この修正は、「Copilot SDKを使用してRAGを構築する」チュートリアルの文書において、サンプルデータへのパスを変更し、いくつかのスクリプトの参照を最新のディレクトリ構造に合わせて修正しました。具体的には、指定されたサンプルデータファイルやスクリプトファイルのパスが、以前の「azureai-samples-nov2024」から「azureai-samples-main」に更新されました。この変更は、ユーザーが最新のサンプルコードを正確に参照できるようにするためのものです。

また、修正に伴い、いくつかのコードブロックが更新され、全体としてドキュメントの整合性と可読性が向上しています。これにより、ユーザーは実際のデータやスクリプトを使用して、RAG機能を効果的に構築するための手順をより簡単に理解し、実行できるようになります。

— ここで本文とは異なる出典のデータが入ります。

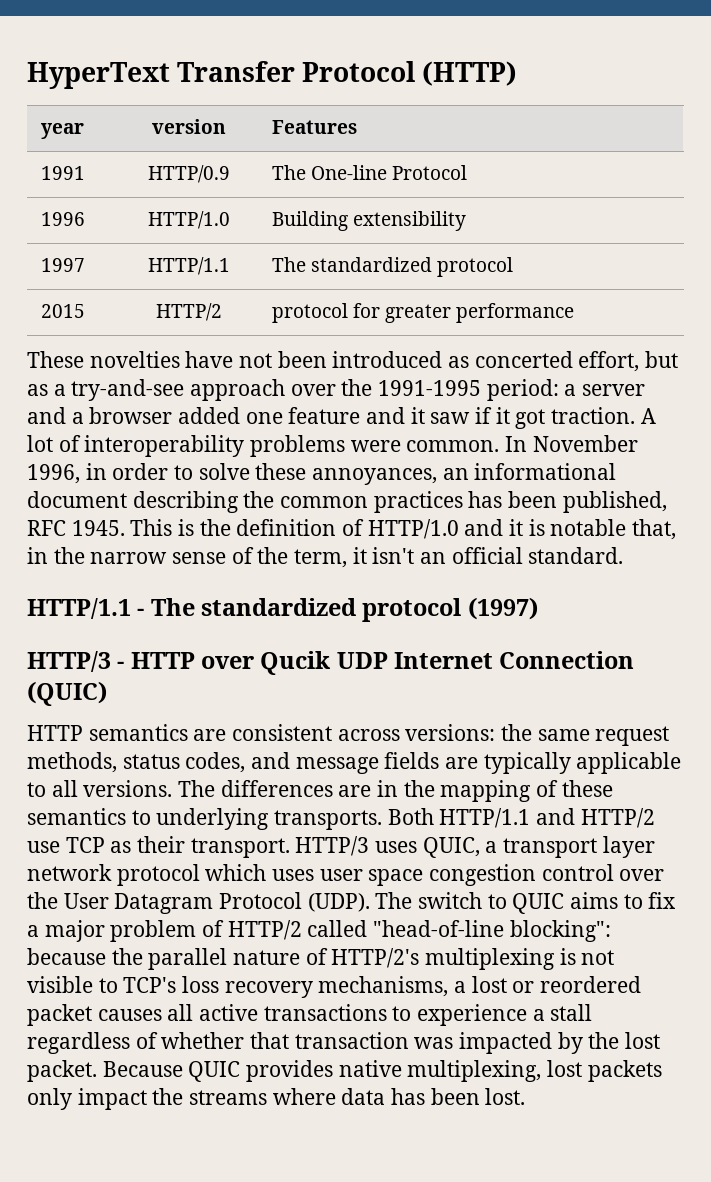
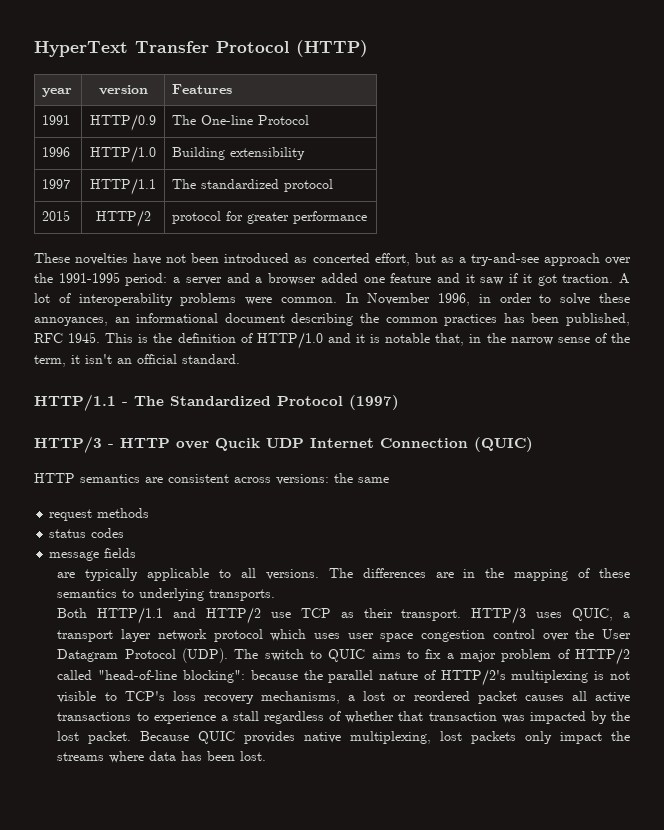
- HTTP/1.1 - The standardized protocol (1997)
+ HTTP/1.1 - The Standardized Protocol (1997)
- HTTP semantics are consistent across versions: the same request methods, status codes, and message fields are typically applicable to all versions.
+ HTTP semantics are consistent across versions: the same
+ request methods
+ status codes
+ message fields
+ are typically applicable to all versions.
- The differences are in the mapping of these semantics to underlying transports. Both HTTP/1.1 and HTTP/2 use TCP as their transport.
+ The differences are in the mapping of these semantics to underlying transports.
+ Both HTTP/1.1 and HTTP/2 use TCP as their transport.

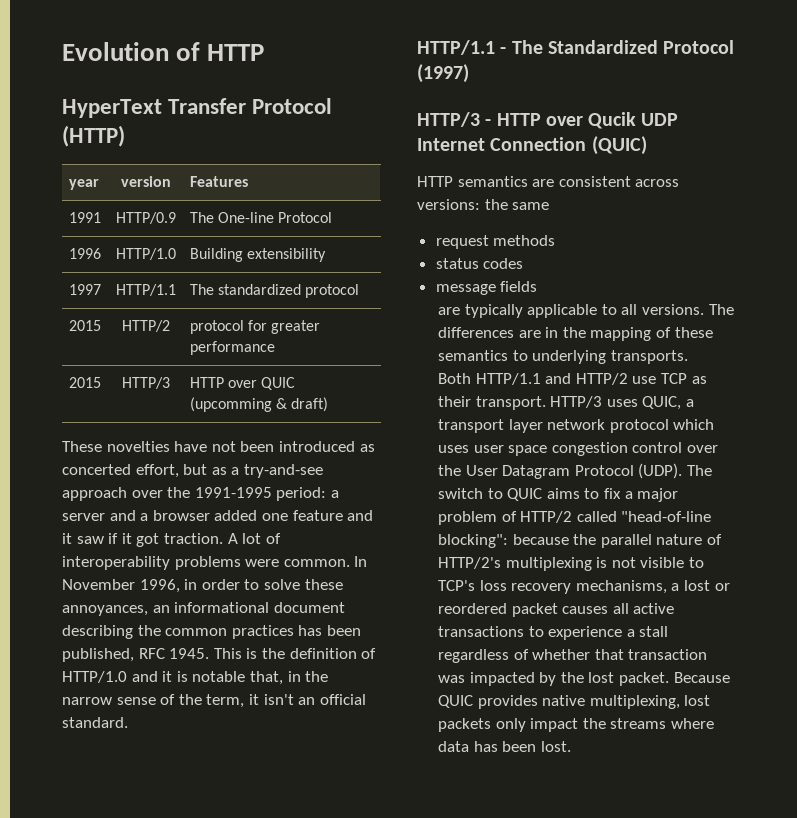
+ Evolution of HTTP
+ 2015 | HTTP/3 | HTTP over QUIC (upcomming & draft)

全体を通じて、より良いユーザーエクスペリエンスを提供することを目的としたマイナーな更新です。

articles/ai-studio/tutorials/copilot-sdk-create-resources.md

Diff
@@ -127,7 +127,7 @@ Install `azure-ai-projects`(preview) and `azure-ai-inference` (preview), along w
 
 1. First, create a file named **requirements.txt** in your project folder. Add the following packages to the file:
 
-    :::code language="txt" source="~/azureai-samples-nov2024/scenarios/rag/custom-rag-app/requirements.txt":::
+    :::code language="txt" source="~/azureai-samples-main/scenarios/rag/custom-rag-app/requirements.txt":::
 
 1. Install the required packages:
 
@@ -139,7 +139,7 @@ Install `azure-ai-projects`(preview) and `azure-ai-inference` (preview), along w
 
 Create a folder for your work. Create a file called **config.py** in this folder. This helper script is used in the next two parts of the tutorial series. Add the following code:
 
-:::code language="python" source="~/azureai-samples-nov2024/scenarios/rag/custom-rag-app/config.py":::
+:::code language="python" source="~/azureai-samples-main/scenarios/rag/custom-rag-app/config.py":::
 
 
 ## Configure environment variables

Summary

{
    "modification_type": "minor update",
    "modification_title": "リソース作成チュートリアルのファイルパス更新"
}

Explanation

この修正は、「Copilot SDKでリソースを作成する」チュートリアルの文書において、サンプルファイルのパスを最新のディレクトリ構造に合わせて更新しました。具体的には、「requirements.txt」ファイルと「config.py」スクリプトへのパスが、以前の「azureai-samples-nov2024」から「azureai-samples-main」に変更されています。

この変更により、ユーザーは最新のサンプルコードと設定ファイルに簡単にアクセスできるようになり、チュートリアルの手順を正確に実行できるようになります。全体として、修正はマイナーですが、ドキュメントの正確性を向上させ、ユーザーが手順をよりスムーズに理解できるようにすることを目的としています。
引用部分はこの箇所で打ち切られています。